Necroptosis involves to unique kinases called receptor associated kinase 1 and 3 (RIP1 and RIP3). Caspases are not activated and in necrosis the terminal events include permeabilization of lysosomal membrane, generation of ROS, damage to the mitochondria, and reduction of ATP levels.

42

what is pytoptosis?

Pyroptosis is programmed cell death that accompanied by the release of fever inducing cytokine IL-1. It results in the death of some microbes that gain access to the cytosol and promote the release of inflammasome-generated IL-1.

43

what are the types of autophagy?

- Chaperone-mediated autophagy
- Microautophagy
- Macroautophagy

44

what are the step of autophagy?

Steps:
- Formation of an isolation membrane and its nucleation.
- Elongation of the vesicle
- Maturation of autophagosome, its fusion with lysosome.

45

what are the pathways for abnormal intracellular accumulation?

Pathways of abnormal intracellular accumulations:
- Defect in mechanisms of packaging and transport, as in fatty change (steatosis) in the liver.
- Accumulation of an abnormal endogenous substance as a result of genetic or acquired defects in its folding, packaging, transport, or secretion, and certain mutated forms of 1-antitrypsin.
- Failure to degrade a metabolite due to inherited enzyme deficiencies.

- Accumulation of an abnormal exogenous substance.

46

What are the causes of lipid accumulation? which organs is mostly at risk?

Abnormal accumulations of triglycerides within parenchymal cells.
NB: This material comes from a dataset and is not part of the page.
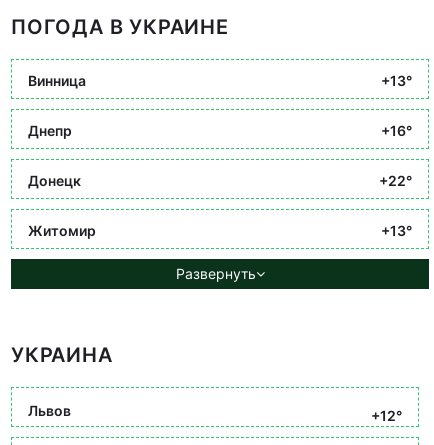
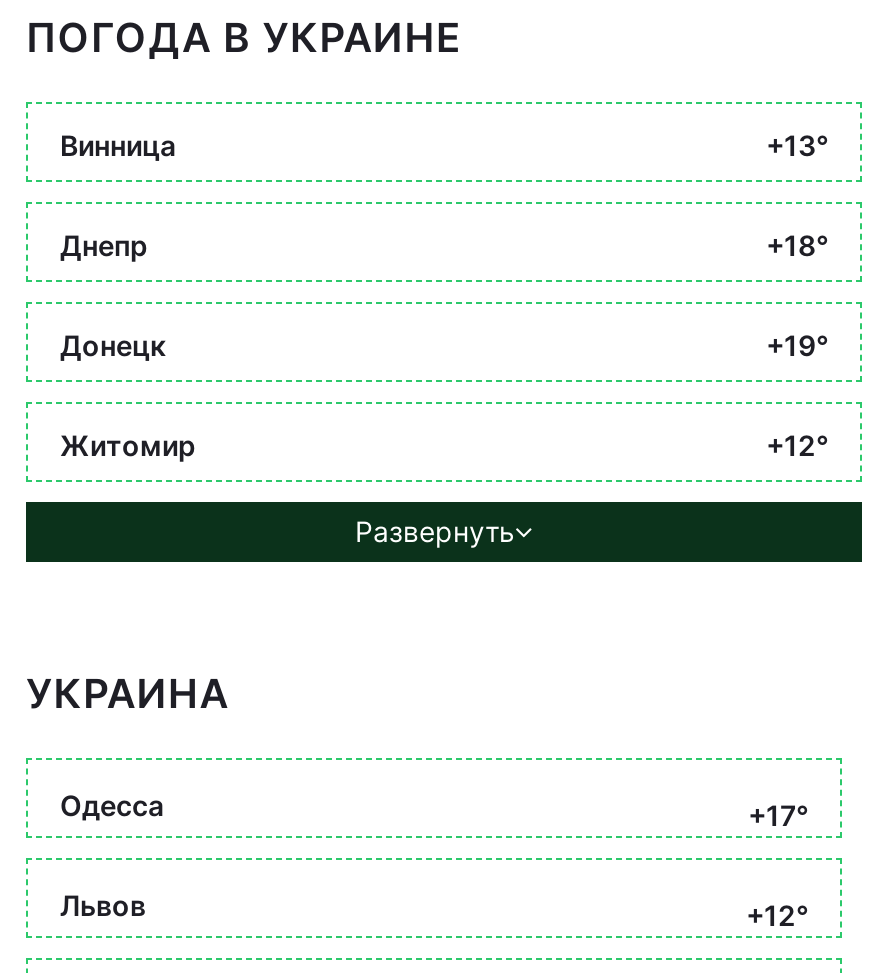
[381,122,412,138] +16° -> [766,227,828,261] +18°
[379,172,412,188] +22° -> [766,327,828,361] +19°
[381,222,412,238] +13° -> [766,427,828,461] +12°
none -> [60,787,808,832] Одесса | +17°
Fatty change is often seen in the liver because it is the major organ involved in fat metabolism.
Causes include toxins (alcohol), protein malnutrition, diabetes, mellitus, anoxia and obesity.

47

What is hemosiderin? What are the causes?

Hemosiderin, a haemoglobin-derived, golden yellow-to-brown, granular or crystalline pigment. Ferritin forms hemosiderin granules, when there is a local or systemic excess of iron. Main cause of hemosiderosis are (1) increased absorption of dietary iron, (2) hemolytic anemias, in which premature lysis of red cells leads to release of abnormal quantities of iron, and (3) repeated blood transfusions, because transfused red cells constitute an exogenous load of iron.

48

What is destructive calcification?

Dystrophic calcification
Dystrophic calcification is encountered in areas of necrosis. It develops in aging or damaged heart valves. Sometime a tuberculous lymph node is converted to stone. It causes organ dysfunction.

49

What is matastatic calcification?

Occur in normal tissue whenever there is hypercalcemia. Principal causes of hypercalcemia: (1) increased secretion of parathyroid hormone with subsequent bone resorption; (2) resorption of bone tissue (3) vitamin D-related disorder (4) renal failure, which causes retention of phosphate, leading to secondary hyperparathyroidism.

50

How does sirtuins increases longevity?

- Sirtuins promote the expression of several genes whose products increase longevity. These proteins inhibit metabolic activity, reduce apoptosis, stimulate protein folding, and inhibit the harmful effects of oxygen free radicals. Sirtuins increase insulin sensitivity and glucose metabolism.